* [Exercise details]
All lines below must be repeated exactly, with the pictures omitted.

* [Records provided]
----------

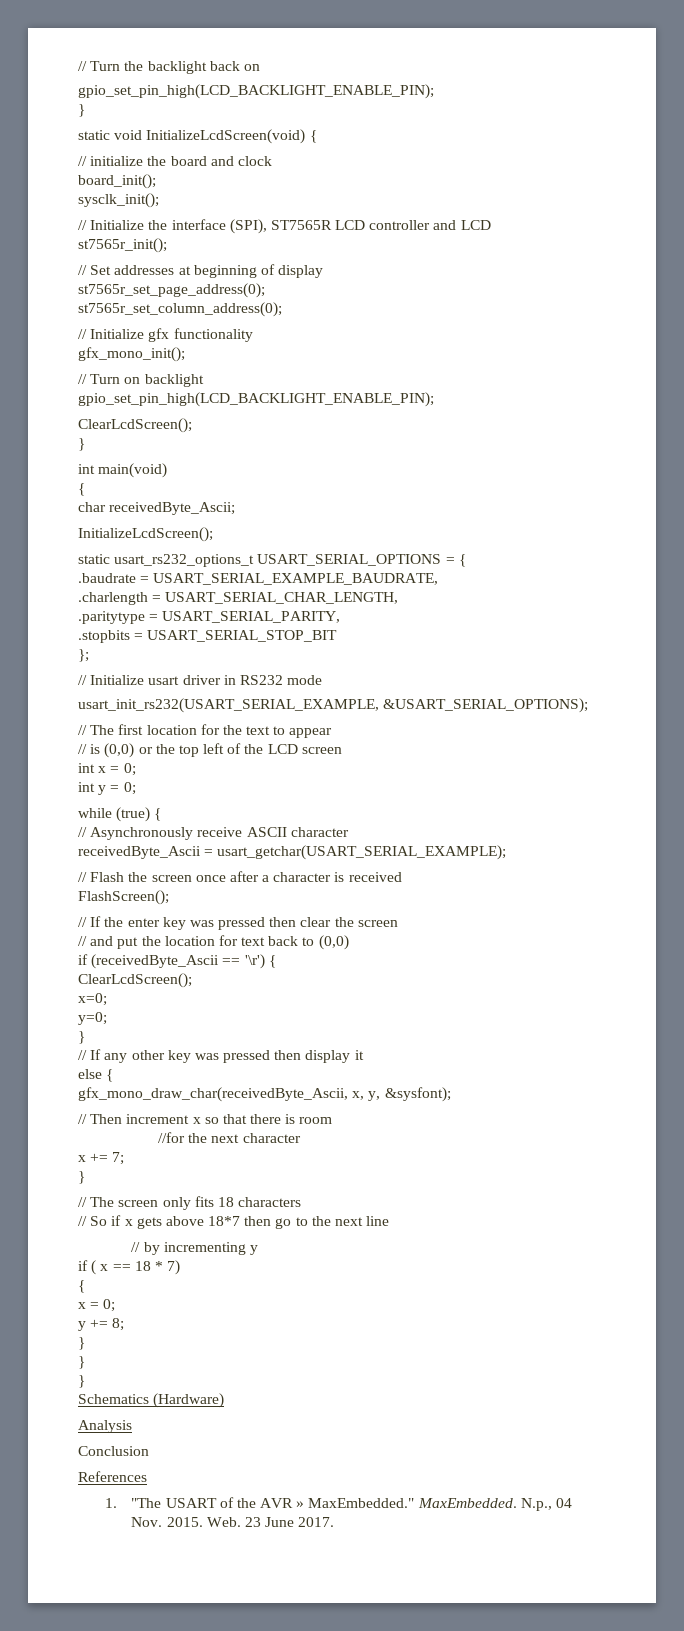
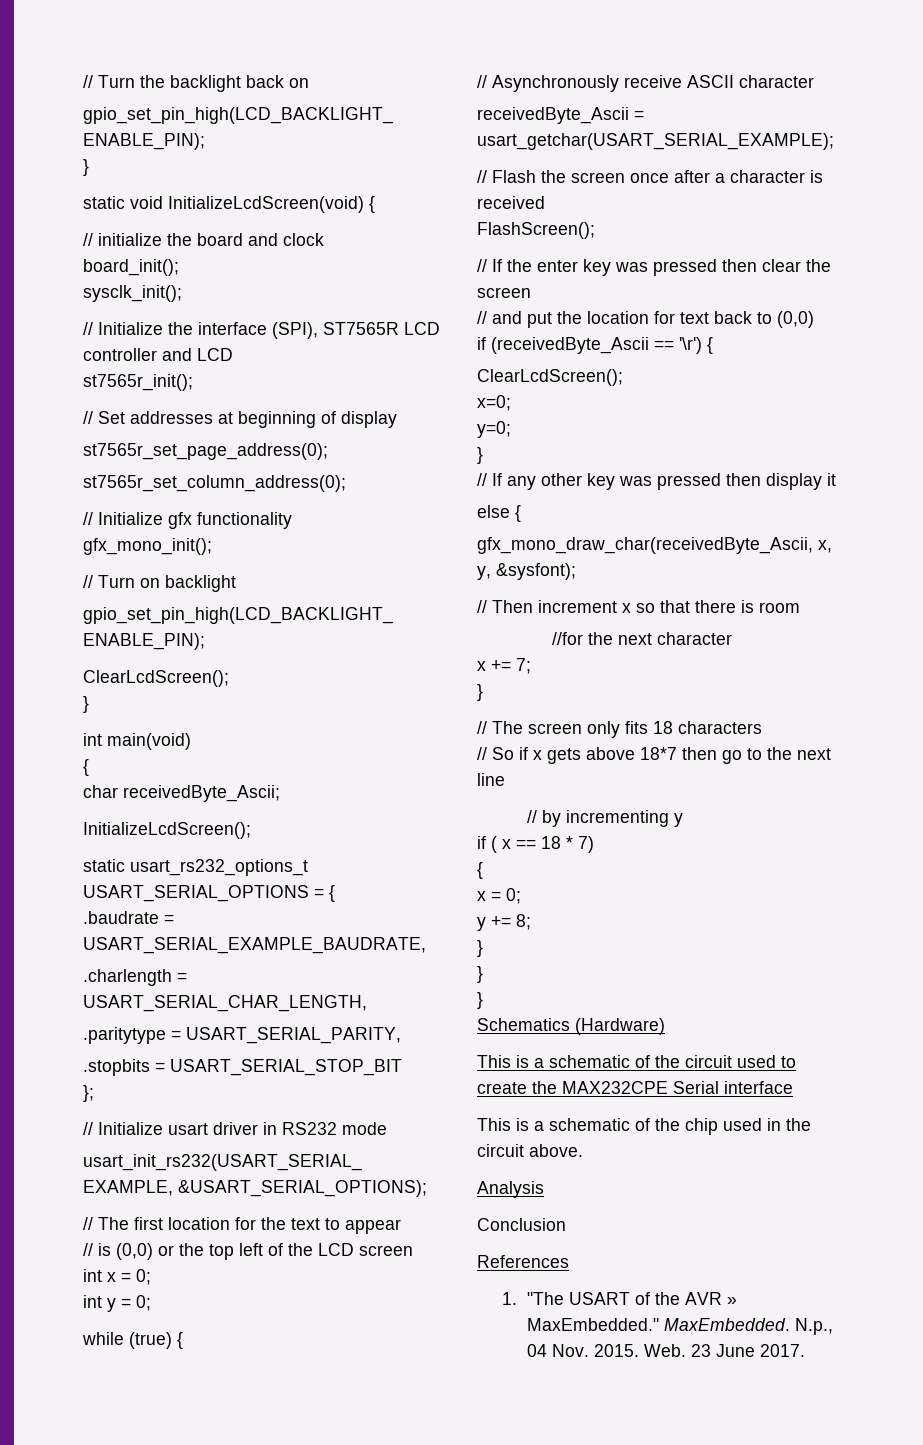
+ This is a schematic of the circuit used to create the MAX232CPE Serial interface
+ This is a schematic of the chip used in the circuit above.

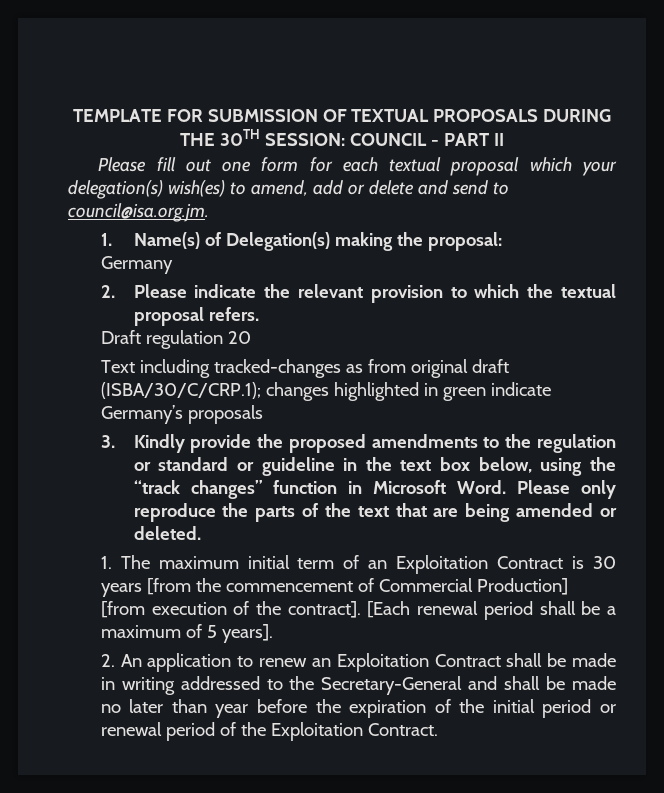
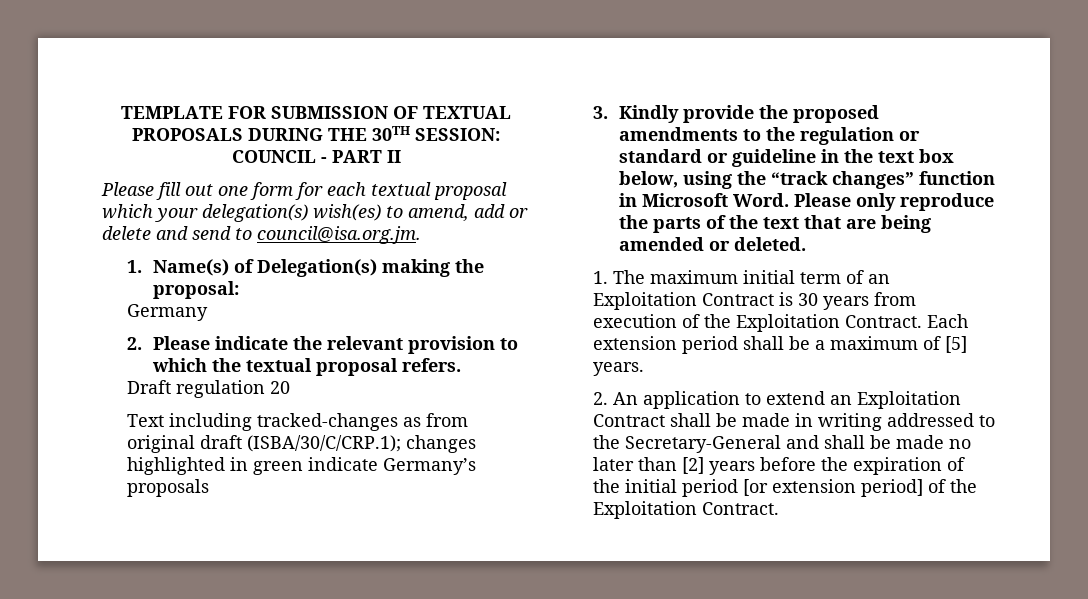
- 1. The maximum initial term of an Exploitation Contract is 30 years [from the commencement of Commercial Production] [from execution of the contract]. [Each renewal period shall be a maximum of 5 years].
+ 1. The maximum initial term of an Exploitation Contract is 30 years from execution of the Exploitation Contract. Each extension period shall be a maximum of [5] years.
- 2. An application to renew an Exploitation Contract shall be made in writing addressed to the Secretary-General and shall be made no later than year before the expiration of the initial period or renewal period of the Exploitation Contract.
+ 2. An application to extend an Exploitation Contract shall be made in writing addressed to the Secretary-General and shall be made no later than [2] years before the expiration of the initial period [or extension period] of the Exploitation Contract.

----------

* [Response to the task]
+ This is a schematic of the circuit used to create the MAX232CPE Serial interface
+ This is a schematic of the chip used in the circuit above.

- 1. The maximum initial term of an Exploitation Contract is 30 years [from the commencement of Commercial Production] [from execution of the contract]. [Each renewal period shall be a maximum of 5 years].
+ 1. The maximum initial term of an Exploitation Contract is 30 years from execution of the Exploitation Contract. Each extension period shall be a maximum of [5] years.
- 2. An application to renew an Exploitation Contract shall be made in writing addressed to the Secretary-General and shall be made no later than year before the expiration of the initial period or renewal period of the Exploitation Contract.
+ 2. An application to extend an Exploitation Contract shall be made in writing addressed to the Secretary-General and shall be made no later than [2] years before the expiration of the initial period [or extension period] of the Exploitation Contract.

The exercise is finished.